> **Goal of the exercise**: Begin at the line containing "(483, 155) none" in the data below and go on through the line containing "[468,228,483,239] 2. -> [415,244,426,255] 3.", repeating each line exactly; include both ends and no other line.

> **Extracted information**:
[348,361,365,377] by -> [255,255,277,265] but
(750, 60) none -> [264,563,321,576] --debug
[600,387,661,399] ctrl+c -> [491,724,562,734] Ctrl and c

* * *

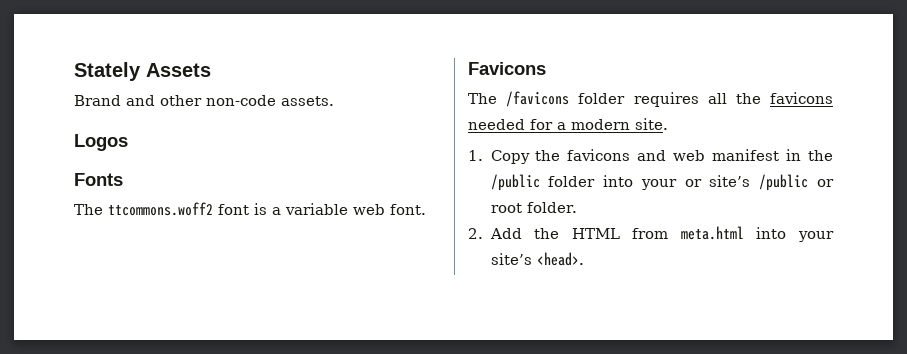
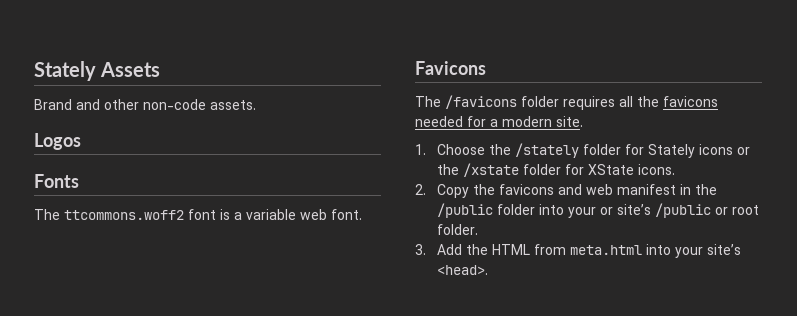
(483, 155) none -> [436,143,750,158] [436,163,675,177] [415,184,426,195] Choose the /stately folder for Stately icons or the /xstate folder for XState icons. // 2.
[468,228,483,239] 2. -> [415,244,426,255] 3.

> **Finished exercise**:
(483, 155) none -> [436,143,750,158] [436,163,675,177] [415,184,426,195] Choose the /stately folder for Stately icons or the /xstate folder for XState icons. // 2.
[468,228,483,239] 2. -> [415,244,426,255] 3.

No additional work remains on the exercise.